+++ Material for this task
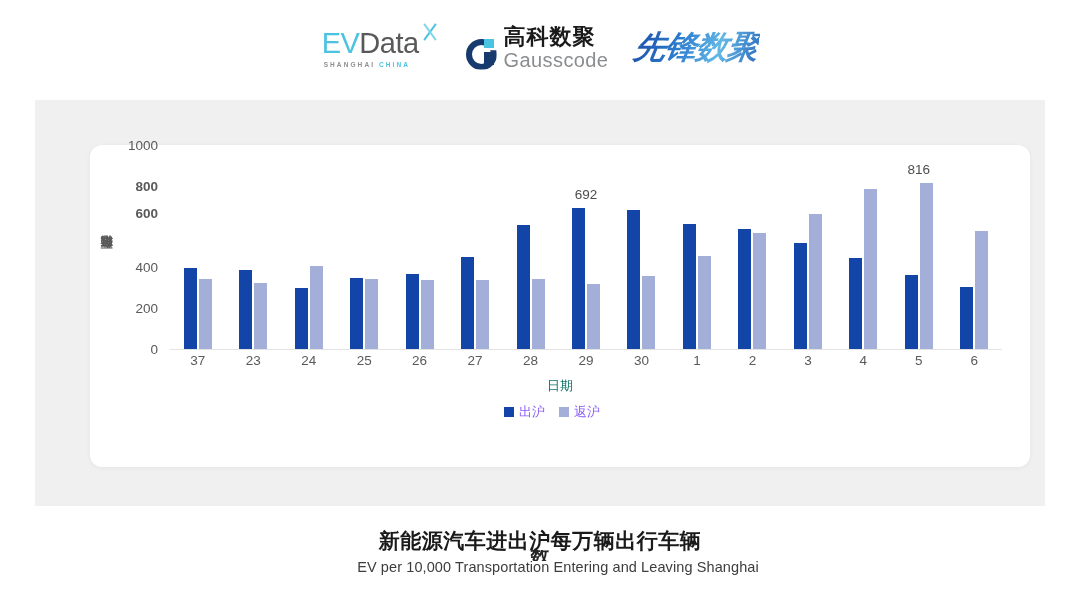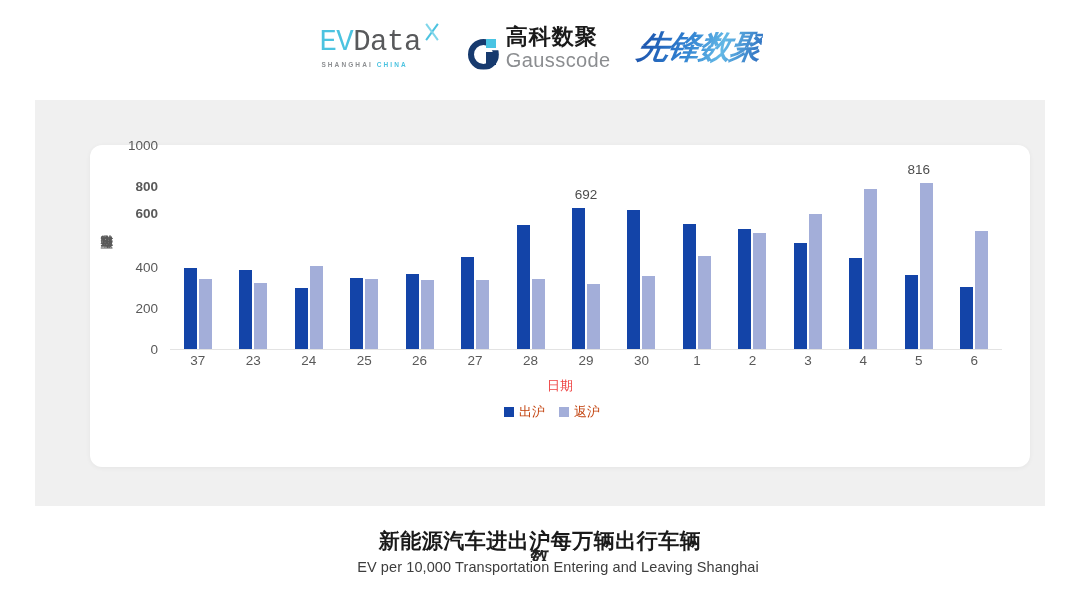--- a/index.html
+++ b/index.html
@@ -15,21 +15,21 @@
   #logo-bar{
     position:absolute;left:0;top:0;width:1080px;height:95px;
     display:flex;align-items:center;justify-content:center;gap:26px;
   }
   .logo{display:flex;align-items:flex-end;}
 
   
   #logo-evdata{flex-direction:column;align-items:flex-start;}
   #logo-evdata .ev-row{display:flex;align-items:flex-start;}
   .ev-word{
-    font-family:Liberation Mono, monospace;
+    font-family:Liberation Sans, sans-serif;
     font-size:29px;letter-spacing:-0.5px;font-weight:400;
     line-height:30px;
     text-align:center;
   }
   .ev-ev{color:#4cc3e0;}
   .ev-data{color:#58595b;}
   .ev-x{
     position:relative;width:20px;height:20px;margin-left:1px;margin-top:-6px;
   }
   .ev-x i{
@@ -115,26 +115,26 @@
   }
   #x-ticks{
     position:absolute;left:80px;right:28px;top:208px;height:24px;
     display:flex;justify-content:space-between;
   }
   .x-tick{
     flex:1 1 0;text-align:center;font-size:13.5px;color:#595959;
   }
   #x-axis-title{
     position:absolute;left:0;right:0;top:232px;text-align:center;
-    font-size:13px;color:#ef4444;
+    font-size:13px;color:#0f766e;
   }
   #legend{
     position:absolute;left:0;right:16px;top:258px;
     display:flex;align-items:center;justify-content:center;gap:14px;
-    font-size:13px;color:#c2410c;
+    font-size:13px;color:#8b5cf6;
   }
   .legend-item{display:flex;align-items:center;gap:5px;}
   .legend-swatch{width:10px;height:10px;display:block;}
   .legend-swatch.s0{background:#1344a8;}
   .legend-swatch.s1{background:#a3aed9;}
 
   
   #caption{
     position:absolute;left:0;top:528px;width:1080px;text-align:center;
   }

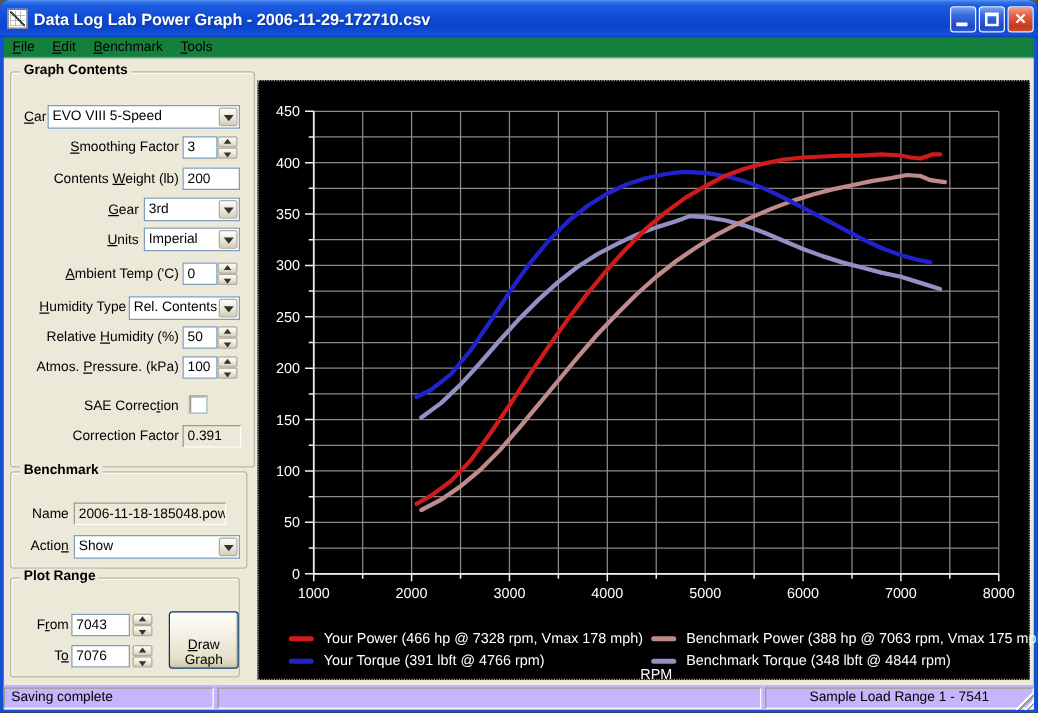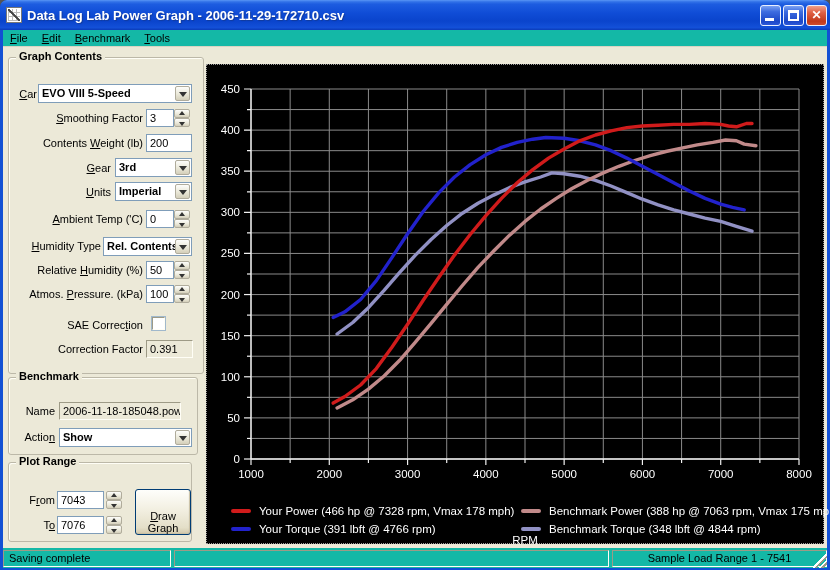--- a/index.html
+++ b/index.html
@@ -19,40 +19,40 @@
   .title-text{color:#fff;font-weight:bold;font-size:13px;text-shadow:1px 1px 1px #123a9a;white-space:nowrap;}
   .winbtn{position:absolute;top:5px;width:21px;height:21px;border:1px solid #eaf0ff;border-radius:3px;
     color:#fff;font-size:12px;line-height:19px;text-align:center;
     background:linear-gradient(180deg,#7ba1f2 0%,#3d6ce0 30%,#1c48c8 80%,#2c58d8 100%);}
   .winbtn.close{background:linear-gradient(180deg,#f0a088 0%,#e06044 35%,#c23a1c 80%,#d04c2c 100%);}
   .glyph-min{position:absolute;left:4px;bottom:4px;width:9px;height:3px;background:#fff;}
   .glyph-max{position:absolute;left:4px;top:4px;width:11px;height:11px;border:2px solid #fff;border-top-width:3px;}
   .glyph-x{font-weight:bold;}
 
   
-  .menubar{position:absolute;left:3px;top:30px;width:824px;height:17px;background:#14b8a6;
+  .menubar{position:absolute;left:3px;top:30px;width:824px;height:17px;background:#15803d;
     border-bottom:1px solid #d8d4c4;font-size:11px;display:flex;align-items:center;}
   .menu-item{padding:1px 7px;color:#000;}
   u{text-decoration:underline;}
 
   .client{position:absolute;left:3px;top:47px;width:824px;height:520px;background:#ece9d8;}
 
   
   .group{position:absolute;border:1px solid #bcb8a8;border-radius:3px;
     box-shadow:inset 1px 1px 0 #fffef6;}
   .group-title{position:absolute;top:-8px;left:7px;background:#ece9d8;padding:0 3px;
     font-size:11px;font-weight:bold;color:#000;white-space:nowrap;}
 
   .lbl{position:absolute;font-size:11px;color:#000;text-align:right;white-space:nowrap;}
   .field{position:absolute;border:1px solid #7f9db9;background:#fff;font-family:"Liberation Sans",sans-serif;
     font-size:11px;color:#000;padding:0 3px;margin:0;}
   .readonly{position:absolute;border:1px solid;border-color:#9d9a86 #fffef6 #fffef6 #9d9a86;
     background:#ece9d8;font-size:11px;color:#000;padding:2px 3px 0;white-space:nowrap;overflow:hidden;}
   .combo{position:absolute;background:#fff;border:1px solid #7f9db9;}
-  .combo-val{position:absolute;left:3px;top:2px;font-size:11px;white-space:nowrap;font-weight:bold;}
+  .combo-val{position:absolute;left:3px;top:2px;font-size:11px;white-space:nowrap;}
   .combo-btn{position:absolute;right:1px;top:1px;bottom:1px;width:15px;border:1px solid #b0ac9c;border-radius:2px;
     background:linear-gradient(180deg,#fdfdfb 0%,#eceadb 50%,#d4cfba 100%);}
   .tri-dn{position:absolute;left:50%;top:50%;margin:-2px 0 0 -4px;width:0;height:0;
     border-left:4px solid transparent;border-right:4px solid transparent;border-top:5px solid #333;}
   .tri-up-s{position:absolute;left:50%;top:50%;margin:-3px 0 0 -3px;width:0;height:0;
     border-left:3px solid transparent;border-right:3px solid transparent;border-bottom:4px solid #333;}
   .tri-dn-s{position:absolute;left:50%;top:50%;margin:-1px 0 0 -3px;width:0;height:0;
     border-left:3px solid transparent;border-right:3px solid transparent;border-top:4px solid #333;}
   .spin{position:absolute;width:16px;}
   .spin-btn{position:absolute;left:0;width:16px;height:50%;border:1px solid #b0ac9c;border-radius:2px;
@@ -65,21 +65,21 @@
     box-shadow:inset -1px -1px 1px #c8bfa4;display:flex;align-items:flex-end;justify-content:center;text-align:center;}
 
   
   .graph-widget{position:absolute;left:206px;top:64px;width:618px;height:480px;background:#000;
     border:1px dotted #9a9a9a;}
   .legend-item{position:absolute;color:#fff;font-size:11.5px;white-space:nowrap;}
   .legend-swatch{position:absolute;width:20px;height:4px;border-radius:2px;}
   .rpm-label{position:absolute;color:#fff;font-size:11.5px;text-align:center;margin-top:39px;}
 
   
-  .statusbar{position:absolute;left:3px;top:548px;width:824px;height:20px;background:#14b8a6;}
+  .statusbar{position:absolute;left:3px;top:548px;width:824px;height:20px;background:#c4b5fd;}
   .status-sect{position:absolute;top:2px;height:17px;border:1px solid;border-color:#9d9a86 #fffef6 #fffef6 #9d9a86;
     font-size:11px;color:#000;padding:1px 5px 0;white-space:nowrap;overflow:hidden;}
   .grip{position:absolute;right:0;bottom:0;width:14px;height:14px;
     background:linear-gradient(135deg,transparent 46%,#fff 46% 54%,#9d9a86 54% 62%,transparent 62% 70%,#fff 70% 78%,#9d9a86 78% 86%,transparent 86%);}
 </style>
 </head>
 <body>
 
 <div class="screen">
++++++
- **Exercise requirements**:
What you should return is the exact text of every line from the top of the entries through the line with "line-height:30px;", pictures removed.

- **Task solution**:
--- a/index.html
+++ b/index.html
@@ -15,21 +15,21 @@
   #logo-bar{
     position:absolute;left:0;top:0;width:1080px;height:95px;
     display:flex;align-items:center;justify-content:center;gap:26px;
   }
   .logo{display:flex;align-items:flex-end;}
 
   
   #logo-evdata{flex-direction:column;align-items:flex-start;}
   #logo-evdata .ev-row{display:flex;align-items:flex-start;}
   .ev-word{
-    font-family:Liberation Mono, monospace;
+    font-family:Liberation Sans, sans-serif;
     font-size:29px;letter-spacing:-0.5px;font-weight:400;
     line-height:30px;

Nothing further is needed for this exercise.